Another roadblock for Blue River’s project in Washington state
Blue River Resources’ Mazama Copper Project in Washington’s Methow Valley is facing yet another challenge.
This time, the U.S. Forest Service is taking a central role in supporting the Methow Headwaters campaign, which is run by a coalition of 2,000 residents, 130 local businesses, and other organizations and aims at fighting the possibility of future copper mining in the upper Methow Valley.
Testifying before the Senate Energy and Natural Resources Committee, Leslie Weldon, Deputy Chief of the Forest Service, said the federal agency plans to start working on an administrative withdrawal of 340,000 acres of federal land, which would prevent new mineral exploration and mining for up to 20 years.
As explained by Methow Valley News, under the current mining law the Forest Service doesn’t have the authority to deny mineral claims holders the right to explore for and develop mineral resources on federal lands. However, the agency can set requirements to mitigate potential environmental impacts and the first step to doing so is applying for an administrative withdrawal to the Bureau of Land Management.
The fact that the FS already made this decision in regards to Blue River’s project in the Okanogan County puts the Canadian company’s plans on hold. The firm has been wanting to develop 15 drill targets to confirm and expand the historic resource of 149 million tons grading 0.36% copper in the Mazama area.
And this isn’t the first delay the Vancouver-based miner has had to deal with. Although they filed for a drilling permit in 2013, a decision hasn’t been made because the Forest Service has been busy dealing with wildfires and, at the same time, concerns raised by the Confederated Tribes of the Colville Reservation halted any possible ruling.
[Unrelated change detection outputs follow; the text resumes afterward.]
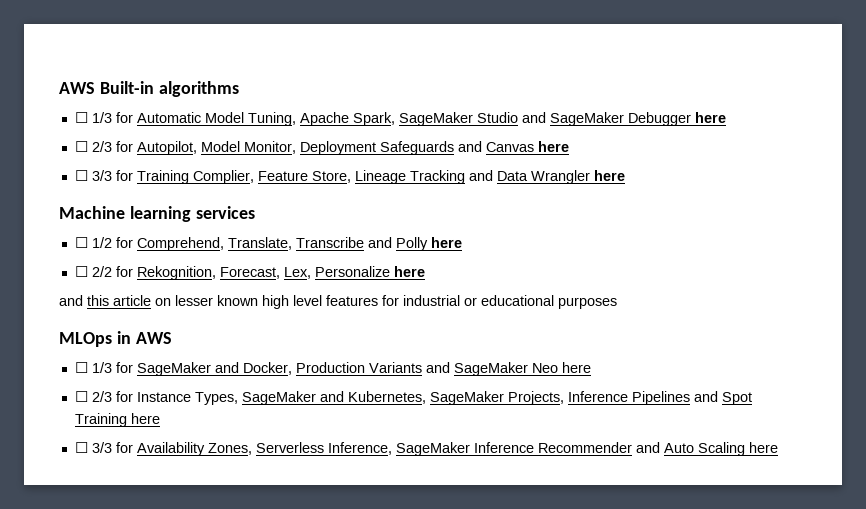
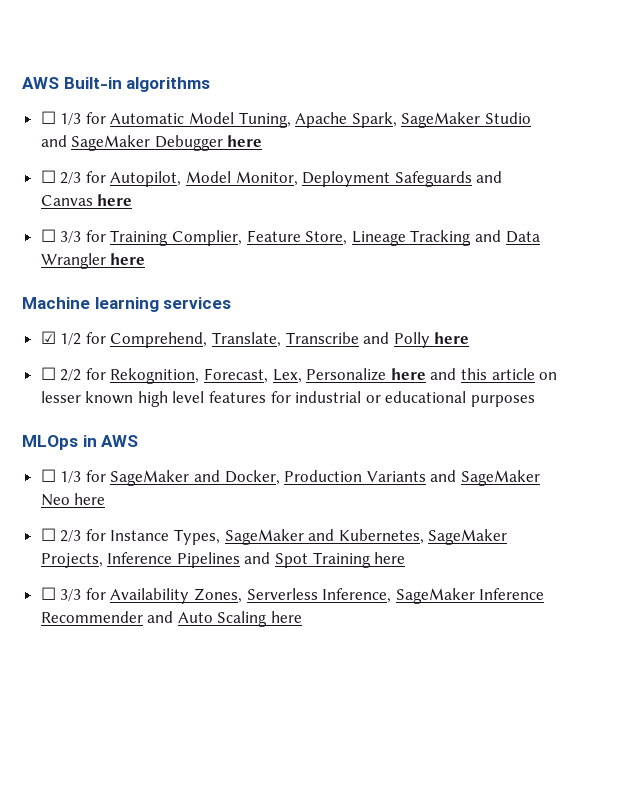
- ☐ 1/2 for Comprehend, Translate, Transcribe and Polly here
+ ☑ 1/2 for Comprehend, Translate, Transcribe and Polly here
- ☐ 2/2 for Rekognition, Forecast, Lex, Personalize here
- and this article on lesser known high level features for industrial or educational purposes
+ ☐ 2/2 for Rekognition, Forecast, Lex, Personalize here and this article on lesser known high level features for industrial or educational purposes

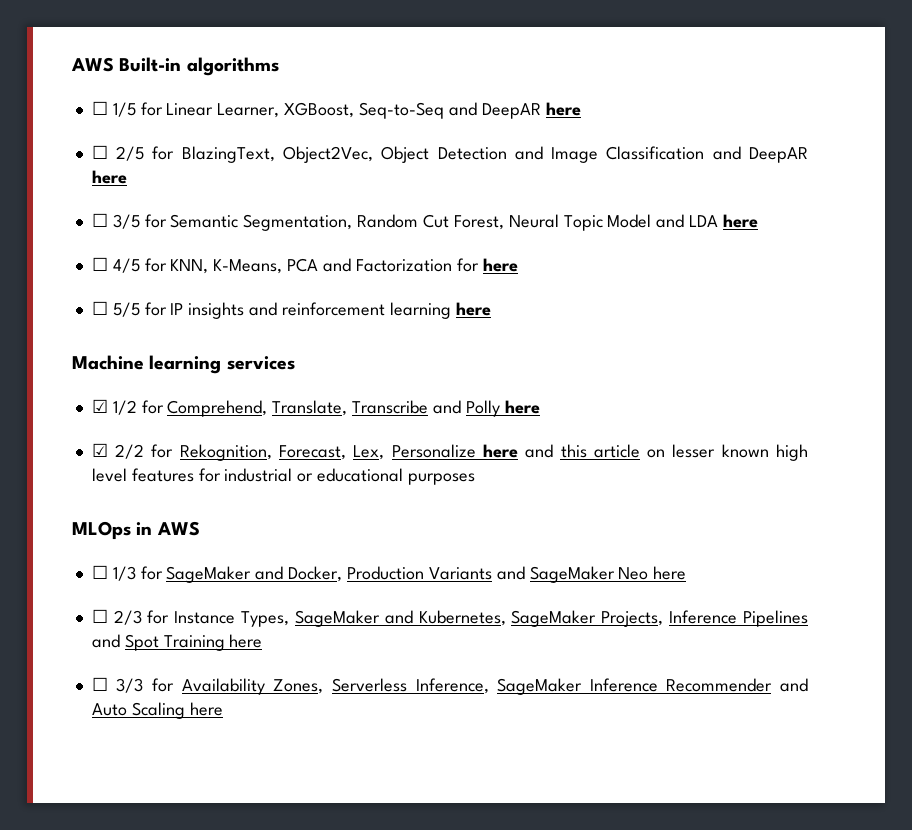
- ☐ 1/3 for Automatic Model Tuning, Apache Spark, SageMaker Studio and SageMaker Debugger here
- ☐ 2/3 for Autopilot, Model Monitor, Deployment Safeguards and Canvas here
- ☐ 3/3 for Training Complier, Feature Store, Lineage Tracking and Data Wrangler here
+ ☐ 1/5 for Linear Learner, XGBoost, Seq-to-Seq and DeepAR here
+ ☐ 2/5 for BlazingText, Object2Vec, Object Detection and Image Classification and DeepAR here
+ ☐ 3/5 for Semantic Segmentation, Random Cut Forest, Neural Topic Model and LDA here
+ ☐ 4/5 for KNN, K-Means, PCA and Factorization for here
+ ☐ 5/5 for IP insights and reinforcement learning here
- ☐ 2/2 for Rekognition, Forecast, Lex, Personalize here and this article on lesser known high level features for industrial or educational purposes
+ ☑ 2/2 for Rekognition, Forecast, Lex, Personalize here and this article on lesser known high level features for industrial or educational purposes

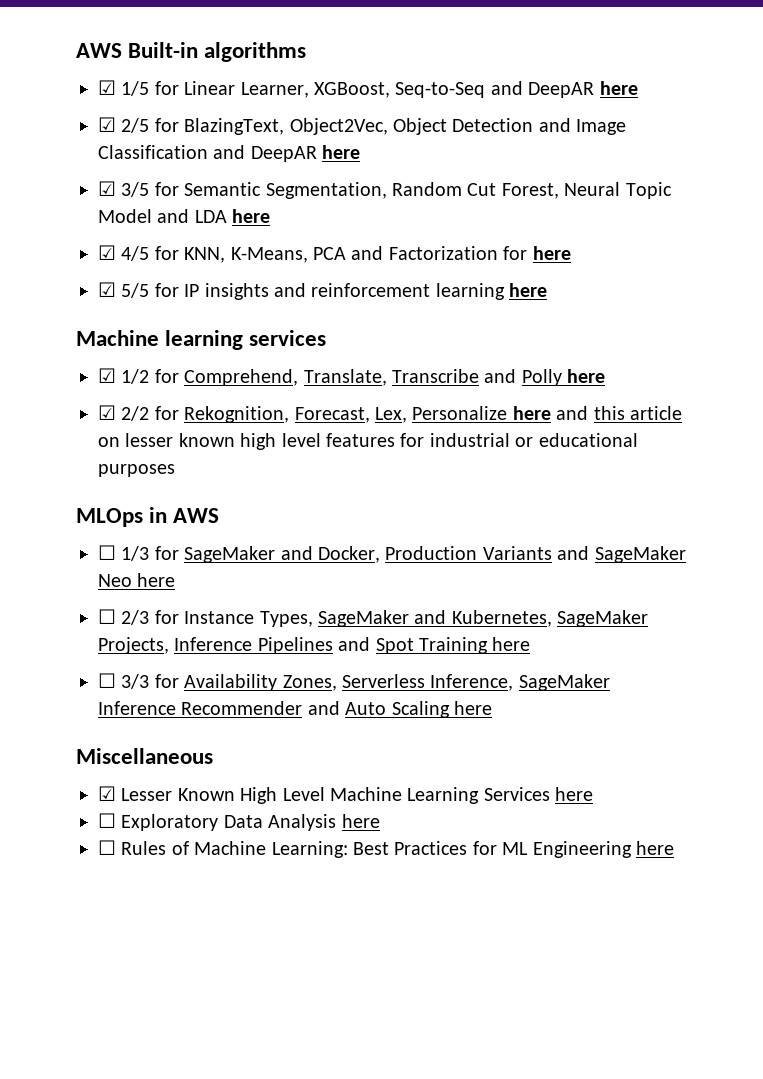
- ☐ 1/5 for Linear Learner, XGBoost, Seq-to-Seq and DeepAR here
+ ☑ 1/5 for Linear Learner, XGBoost, Seq-to-Seq and DeepAR here
- ☐ 2/5 for BlazingText, Object2Vec, Object Detection and Image Classification and DeepAR here
+ ☑ 2/5 for BlazingText, Object2Vec, Object Detection and Image Classification and DeepAR here
- ☐ 3/5 for Semantic Segmentation, Random Cut Forest, Neural Topic Model and LDA here
+ ☑ 3/5 for Semantic Segmentation, Random Cut Forest, Neural Topic Model and LDA here
- ☐ 4/5 for KNN, K-Means, PCA and Factorization for here
+ ☑ 4/5 for KNN, K-Means, PCA and Factorization for here
- ☐ 5/5 for IP insights and reinforcement learning here
+ ☑ 5/5 for IP insights and reinforcement learning here
+ Miscellaneous
+ ☑ Lesser Known High Level Machine Learning Services here
+ ☐ Exploratory Data Analysis here
+ ☐ Rules of Machine Learning: Best Practices for ML Engineering here

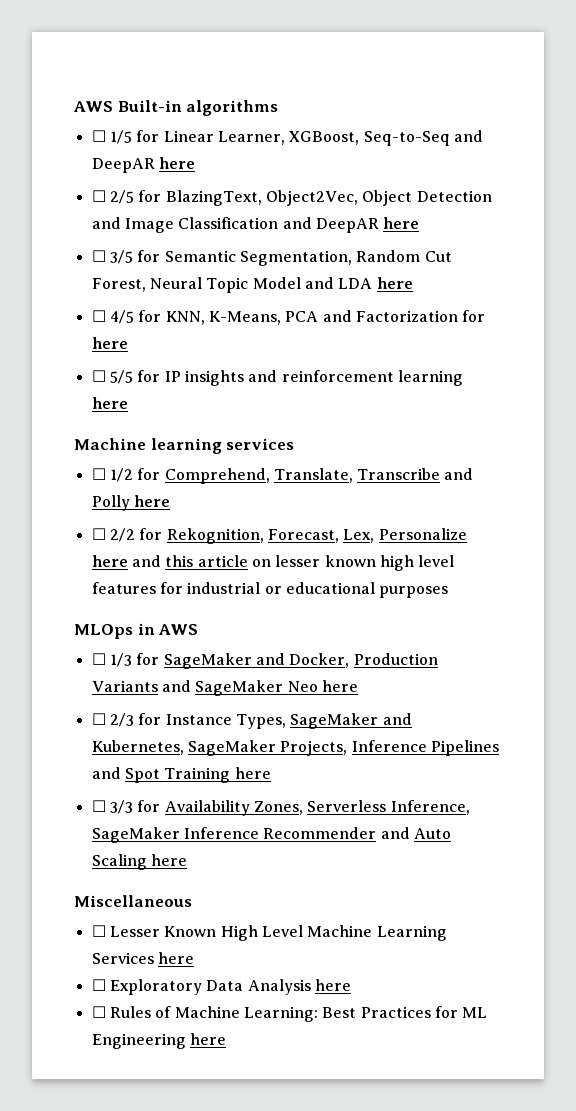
- ☑ 1/5 for Linear Learner, XGBoost, Seq-to-Seq and DeepAR here
+ ☐ 1/5 for Linear Learner, XGBoost, Seq-to-Seq and DeepAR here
- ☑ 2/5 for BlazingText, Object2Vec, Object Detection and Image Classification and DeepAR here
+ ☐ 2/5 for BlazingText, Object2Vec, Object Detection and Image Classification and DeepAR here
- ☑ 3/5 for Semantic Segmentation, Random Cut Forest, Neural Topic Model and LDA here
+ ☐ 3/5 for Semantic Segmentation, Random Cut Forest, Neural Topic Model and LDA here
- ☑ 4/5 for KNN, K-Means, PCA and Factorization for here
+ ☐ 4/5 for KNN, K-Means, PCA and Factorization for here
- ☑ 5/5 for IP insights and reinforcement learning here
+ ☐ 5/5 for IP insights and reinforcement learning here
- ☑ 1/2 for Comprehend, Translate, Transcribe and Polly here
+ ☐ 1/2 for Comprehend, Translate, Transcribe and Polly here
- ☑ 2/2 for Rekognition, Forecast, Lex, Personalize here and this article on lesser known high level features for industrial or educational purposes
+ ☐ 2/2 for Rekognition, Forecast, Lex, Personalize here and this article on lesser known high level features for industrial or educational purposes
- ☑ Lesser Known High Level Machine Learning Services here
+ ☐ Lesser Known High Level Machine Learning Services here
On top of this, the Forest Service official said that her office supports a legislation introduced by Senators Maria Cantwell and Patty Murray — the “Methow Headwaters Protection Act of 2016” (S. 2991)– which would permanently make federal lands in Okanogan County off-limits to mining. The bill aims at protecting water, salmon, grizzly bears, and other natural resources in the valley’s upper watershed, and it has also been endorsed by Washington’s Governor Jay Inslee.
By publication time, Blue River had not released an official statement regarding this recent development.